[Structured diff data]
-- Opening Marker --

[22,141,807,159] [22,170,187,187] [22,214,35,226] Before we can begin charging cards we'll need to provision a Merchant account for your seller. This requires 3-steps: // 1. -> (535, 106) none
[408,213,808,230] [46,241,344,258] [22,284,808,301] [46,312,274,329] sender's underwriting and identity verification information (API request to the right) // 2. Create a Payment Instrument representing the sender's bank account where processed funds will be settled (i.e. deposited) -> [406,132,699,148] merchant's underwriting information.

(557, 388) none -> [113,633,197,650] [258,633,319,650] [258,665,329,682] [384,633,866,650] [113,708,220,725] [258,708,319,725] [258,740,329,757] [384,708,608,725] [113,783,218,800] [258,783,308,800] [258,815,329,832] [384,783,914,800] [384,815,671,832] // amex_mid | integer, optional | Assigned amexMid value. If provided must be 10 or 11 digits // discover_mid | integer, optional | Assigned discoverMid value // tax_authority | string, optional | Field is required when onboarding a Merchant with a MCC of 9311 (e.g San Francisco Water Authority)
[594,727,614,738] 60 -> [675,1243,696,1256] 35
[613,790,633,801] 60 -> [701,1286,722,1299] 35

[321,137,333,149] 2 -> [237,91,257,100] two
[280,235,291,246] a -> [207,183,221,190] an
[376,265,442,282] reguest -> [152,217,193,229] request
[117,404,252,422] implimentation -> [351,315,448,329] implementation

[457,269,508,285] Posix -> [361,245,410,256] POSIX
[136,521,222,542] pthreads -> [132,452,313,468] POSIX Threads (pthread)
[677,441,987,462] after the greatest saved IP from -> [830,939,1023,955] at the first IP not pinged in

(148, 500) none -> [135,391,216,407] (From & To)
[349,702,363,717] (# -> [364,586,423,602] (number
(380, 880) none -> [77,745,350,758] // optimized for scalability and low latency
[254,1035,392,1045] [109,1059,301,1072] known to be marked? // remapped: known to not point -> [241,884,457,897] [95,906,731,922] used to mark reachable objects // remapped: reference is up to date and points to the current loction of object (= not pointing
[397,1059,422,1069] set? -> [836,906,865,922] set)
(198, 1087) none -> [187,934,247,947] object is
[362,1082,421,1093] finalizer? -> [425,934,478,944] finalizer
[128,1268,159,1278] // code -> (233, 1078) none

-- Closing Marker --

Leaving no line out, return the data above verbatim.

[22,141,807,159] [22,170,187,187] [22,214,35,226] Before we can begin charging cards we'll need to provision a Merchant account for your seller. This requires 3-steps: // 1. -> (535, 106) none
[408,213,808,230] [46,241,344,258] [22,284,808,301] [46,312,274,329] sender's underwriting and identity verification information (API request to the right) // 2. Create a Payment Instrument representing the sender's bank account where processed funds will be settled (i.e. deposited) -> [406,132,699,148] merchant's underwriting information.

(557, 388) none -> [113,633,197,650] [258,633,319,650] [258,665,329,682] [384,633,866,650] [113,708,220,725] [258,708,319,725] [258,740,329,757] [384,708,608,725] [113,783,218,800] [258,783,308,800] [258,815,329,832] [384,783,914,800] [384,815,671,832] // amex_mid | integer, optional | Assigned amexMid value. If provided must be 10 or 11 digits // discover_mid | integer, optional | Assigned discoverMid value // tax_authority | string, optional | Field is required when onboarding a Merchant with a MCC of 9311 (e.g San Francisco Water Authority)
[594,727,614,738] 60 -> [675,1243,696,1256] 35
[613,790,633,801] 60 -> [701,1286,722,1299] 35

[321,137,333,149] 2 -> [237,91,257,100] two
[280,235,291,246] a -> [207,183,221,190] an
[376,265,442,282] reguest -> [152,217,193,229] request
[117,404,252,422] implimentation -> [351,315,448,329] implementation

[457,269,508,285] Posix -> [361,245,410,256] POSIX
[136,521,222,542] pthreads -> [132,452,313,468] POSIX Threads (pthread)
[677,441,987,462] after the greatest saved IP from -> [830,939,1023,955] at the first IP not pinged in

(148, 500) none -> [135,391,216,407] (From & To)
[349,702,363,717] (# -> [364,586,423,602] (number
(380, 880) none -> [77,745,350,758] // optimized for scalability and low latency
[254,1035,392,1045] [109,1059,301,1072] known to be marked? // remapped: known to not point -> [241,884,457,897] [95,906,731,922] used to mark reachable objects // remapped: reference is up to date and points to the current loction of object (= not pointing
[397,1059,422,1069] set? -> [836,906,865,922] set)
(198, 1087) none -> [187,934,247,947] object is
[362,1082,421,1093] finalizer? -> [425,934,478,944] finalizer
[128,1268,159,1278] // code -> (233, 1078) none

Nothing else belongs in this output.